In the Land of Saints and Sinners (Prime Video)
Remember the Liam Neeson who was nominated for an Academy Award for his heart-wrenching performance in Schindler’s List? Yeah, that guy is dead, throat-kicked by the current Liam Neeson, a take-no-prisoners badass who employs a particular set of skills to kill drug dealers, gangsters, sex traffickers, and, um, wolves. Ever since Neeson starred in 2008′s Taken, the actor has been pumping out low-rent revenge flicks at a remarkable pace. So much so that even the most hardcore Neeson fan can lose track. Take this nifty little Irish thriller that had an extremely limited theatrical run in the United States this past March before quietly making its way onto Prime Video Canada the other week. Set in the midst of The Troubles, the 70s period piece casts Neeson as a semi-retired assassin (of course!) who becomes entangled (sounds familiar!) in an IRA plot led by Kerry Condon (okay!). Neeson’s fellow countrymen Jack Gleeson, Colm Meaney and Ciaran Hinds co-star, which should be enough to sell you.

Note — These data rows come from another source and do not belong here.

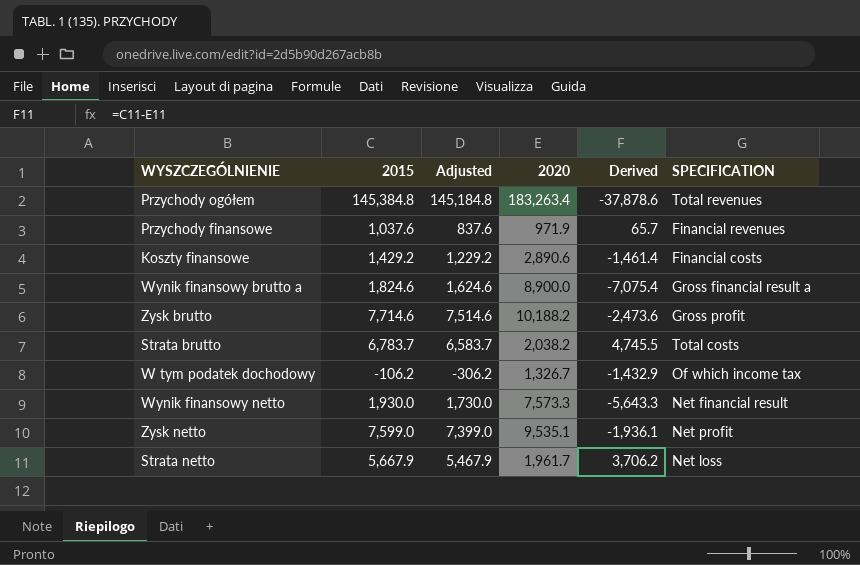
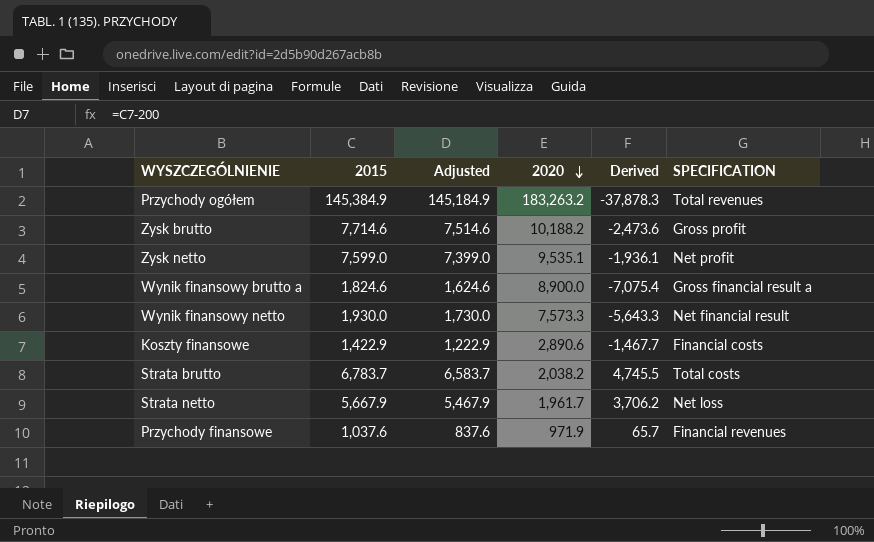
row order: none -> 2020 descending
row W tym podatek dochodowy: -106.2 | -306.2 | 1,326.7 | -1,432.9 | Of which income tax -> none
Przychody ogółem | 2015: 145,384.8 -> 145,384.9
Przychody ogółem | Adjusted: 145,184.8 -> 145,184.9
Przychody ogółem | 2020: 183,263.4 -> 183,263.2
Przychody ogółem | Derived: -37,878.6 -> -37,878.3
Koszty finansowe | 2015: 1,429.2 -> 1,422.9
Koszty finansowe | Adjusted: 1,229.2 -> 1,222.9
Koszty finansowe | Derived: -1,461.4 -> -1,467.7

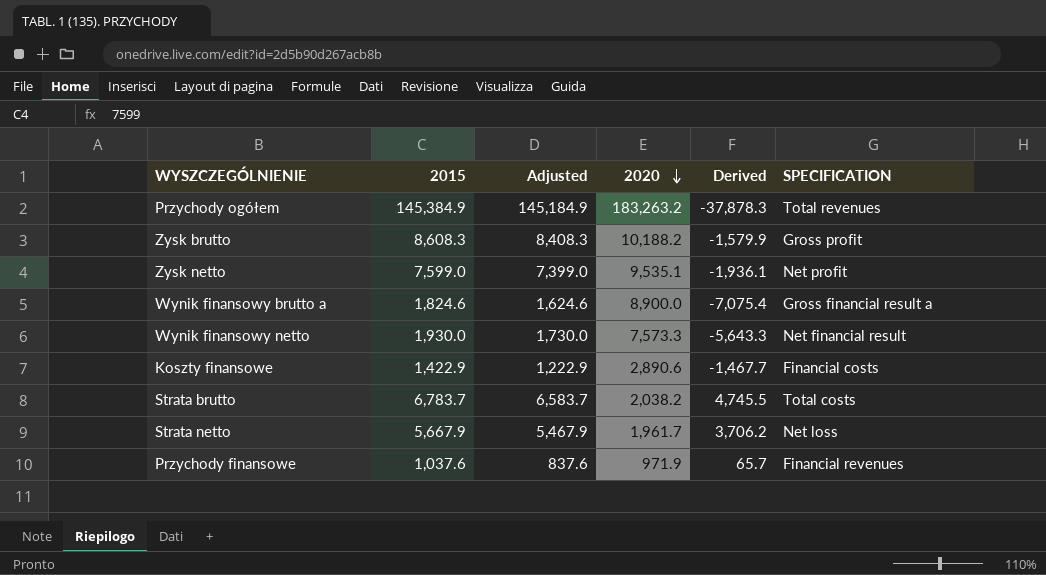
Zysk brutto | 2015: 7,714.6 -> 8,608.3
Zysk brutto | Adjusted: 7,514.6 -> 8,408.3
Zysk brutto | Derived: -2,473.6 -> -1,579.9

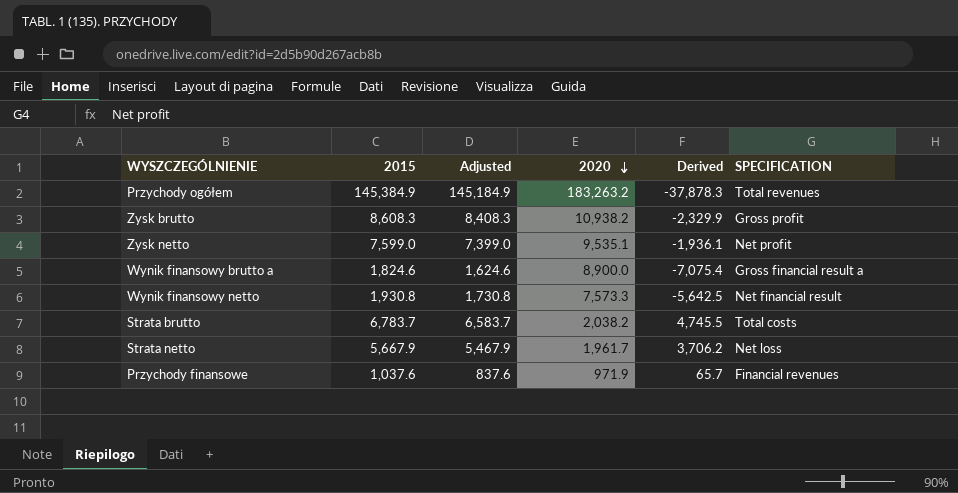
row Koszty finansowe: 1,422.9 | 1,222.9 | 2,890.6 | -1,467.7 | Financial costs -> none
Zysk brutto | 2020: 10,188.2 -> 10,938.2
Zysk brutto | Derived: -1,579.9 -> -2,329.9
Wynik finansowy netto | 2015: 1,930.0 -> 1,930.8
Wynik finansowy netto | Adjusted: 1,730.0 -> 1,730.8
Wynik finansowy netto | Derived: -5,643.3 -> -5,642.5

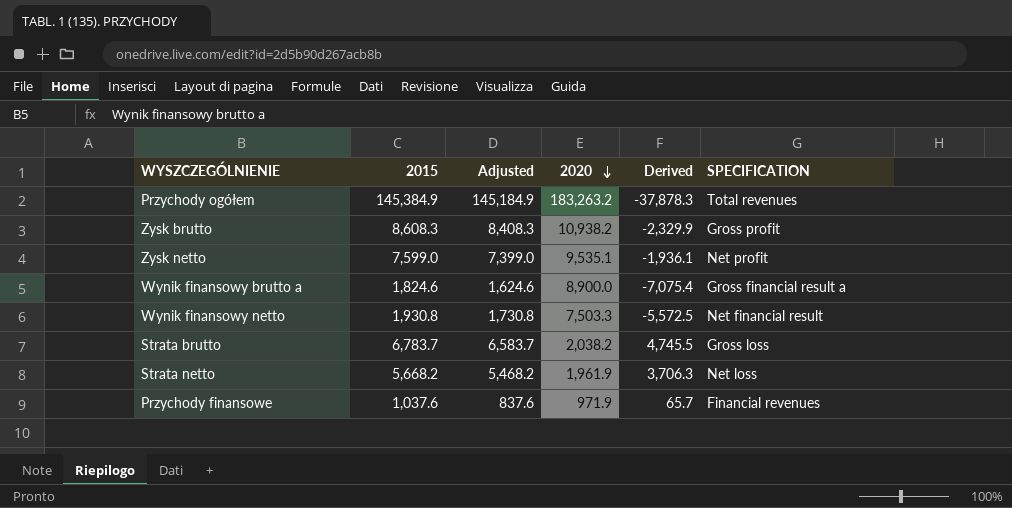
Wynik finansowy netto | 2020: 7,573.3 -> 7,503.3
Wynik finansowy netto | Derived: -5,642.5 -> -5,572.5
Strata brutto | SPECIFICATION: Total costs -> Gross loss
Strata netto | 2015: 5,667.9 -> 5,668.2
Strata netto | Adjusted: 5,467.9 -> 5,468.2
Strata netto | 2020: 1,961.7 -> 1,961.9
Strata netto | Derived: 3,706.2 -> 3,706.3

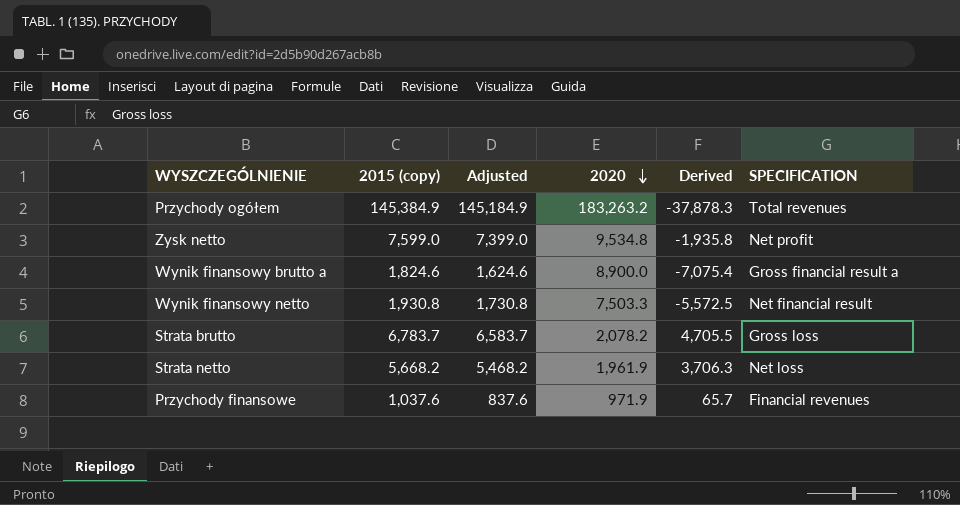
column name: 2015 -> 2015 (copy)
row Zysk brutto: 8,608.3 | 8,408.3 | 10,938.2 | -2,329.9 | Gross profit -> none
Zysk netto | 2020: 9,535.1 -> 9,534.8
Zysk netto | Derived: -1,936.1 -> -1,935.8
Strata brutto | 2020: 2,038.2 -> 2,078.2
Strata brutto | Derived: 4,745.5 -> 4,705.5

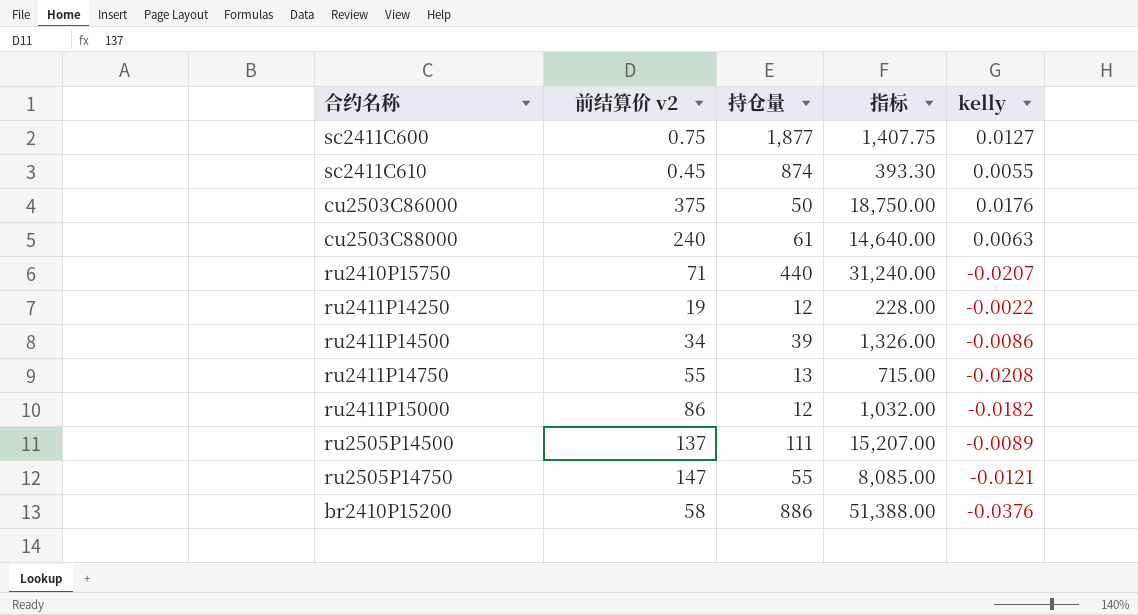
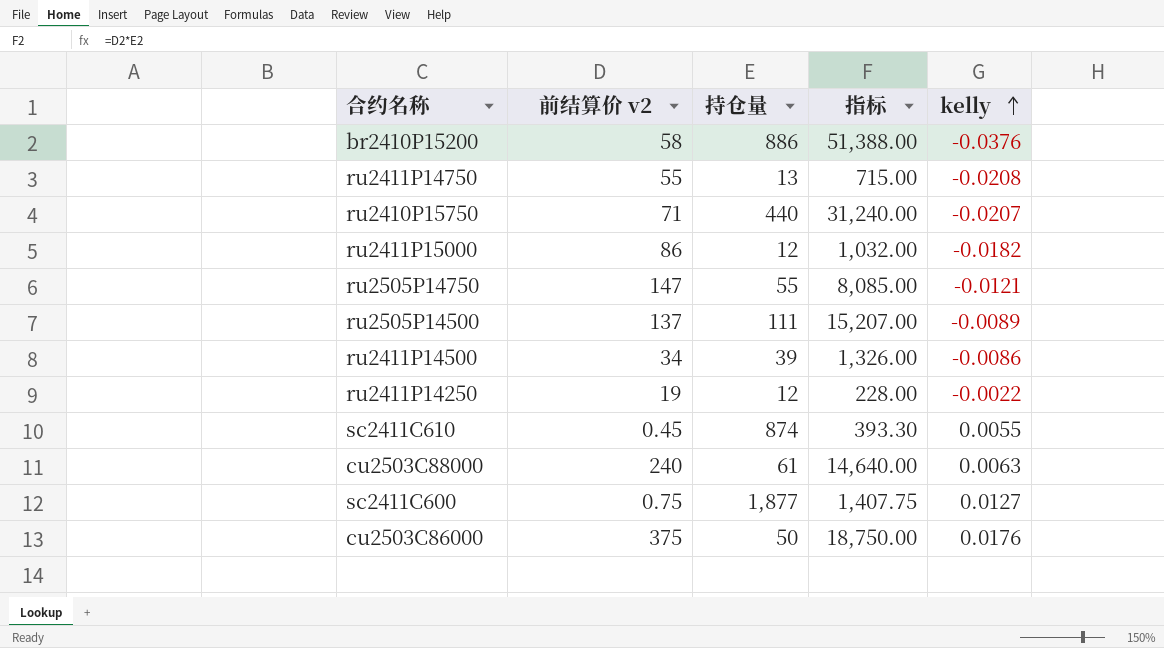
row order: none -> kelly ascending

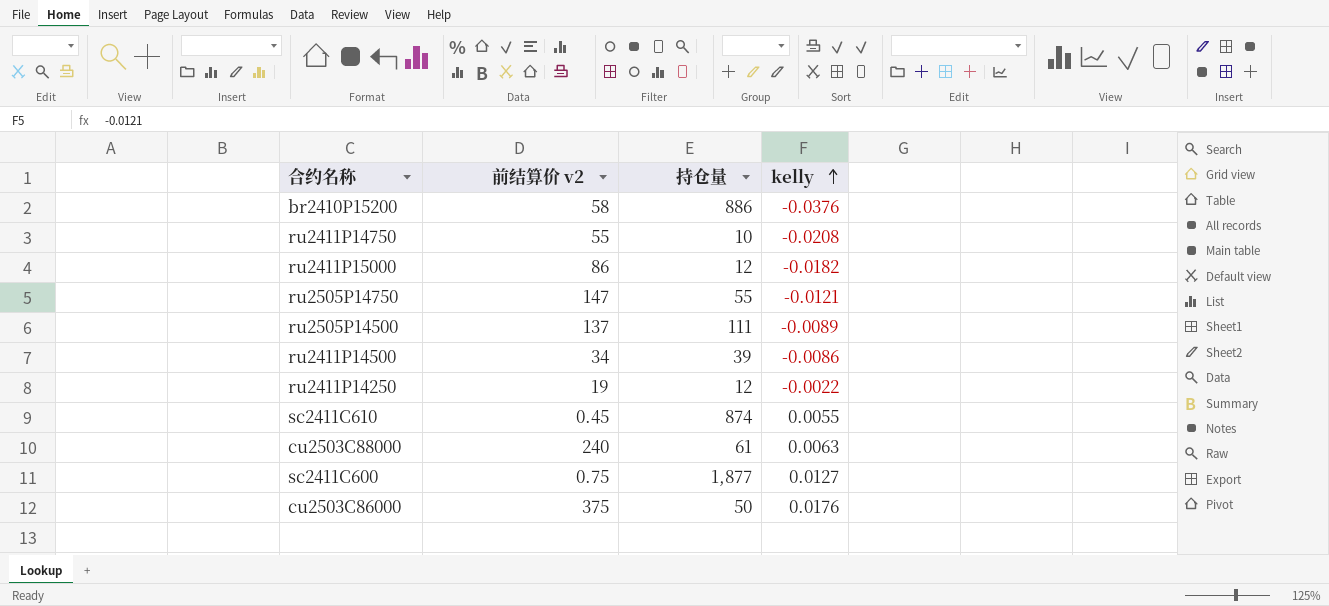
column 指标 | formula: [前结算价 v2] * [持仓量] -> none
row ru2410P15750: 71 | 440 | 31,240.00 | -0.0207 -> none
ru2411P14750 | 持仓量: 13 -> 10

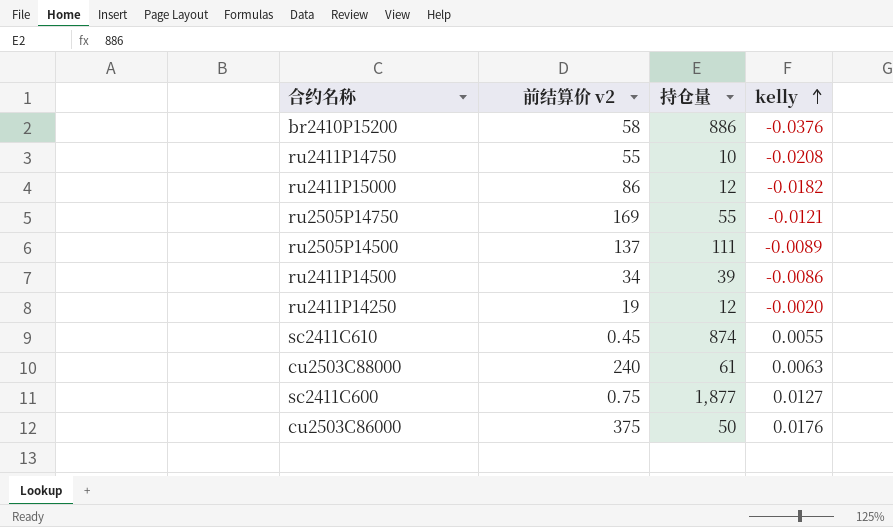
ru2505P14750 | 前结算价 v2: 147 -> 169
ru2411P14250 | kelly: -0.0022 -> -0.0020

Presumed Innocent (Apple TV+)
Now more than halfway through its one-season run, David E. Kelley’s prestige reimagining of author Scott Turow’s legal thriller (and the Harrison Ford-led film that was adapted from it) gets a sizable boost from its killer supporting cast, with superstar character actor Bill Camp and star Jake Gyllenhaal’s real-life brother-in-law Peter Sarsgaard dominating every scene that they’re in, which are thankfully many. I’m still skeptical of Gyllenhaal’s actual performance, with his accused killer Rusty Sabich not quite possessing the gravitas that Ford delivered so many decades ago. Yet I’ll keep watching – not only to see whether Kelley ultimately diverges from Turow’s original ending, but to watch Camp, Sarsgaard and bonus stealth supporting player O-T Fagbenle (who is using some kind of untraceable accent to make his district-attorney character pop off the screen) tap-dance across their legalese dialogue and courtroom shtick.
Tautuktavuk (Crave)
A potent verité-style Canadian drama that (perhaps not surprisingly) got lost in the shuffle after its TIFF premiere this past fall, Lucy Tulugarjuk and Carol Kunnuk’s new film Tautuktavuk (What We See) arrives on Crave like an act of small-screen healing. The co-directors, who are cousins in real life, play sisters here, struggling to reconcile their traumatic pasts and uncertain futures in the Nunavut hamlet of Igloolik. “I wanted to bring attention to the issue of violence against Inuit women in small communities,” Tulugarjuk told my colleague Johanna Schneller last year. “Being abused is exhausting, and so is passing on that abuse. I had to learn, through counselling, that it’s okay to feel anger, but okay to then let it go. I had to learn to say, ‘Enough, this is not mine, I don’t have to carry it.’ Not a lot of Inuit have the opportunity to hear that from a counsellor. The film is a way of sharing what I learned.” It is a painful lesson well worth reserving time to hear, and understand.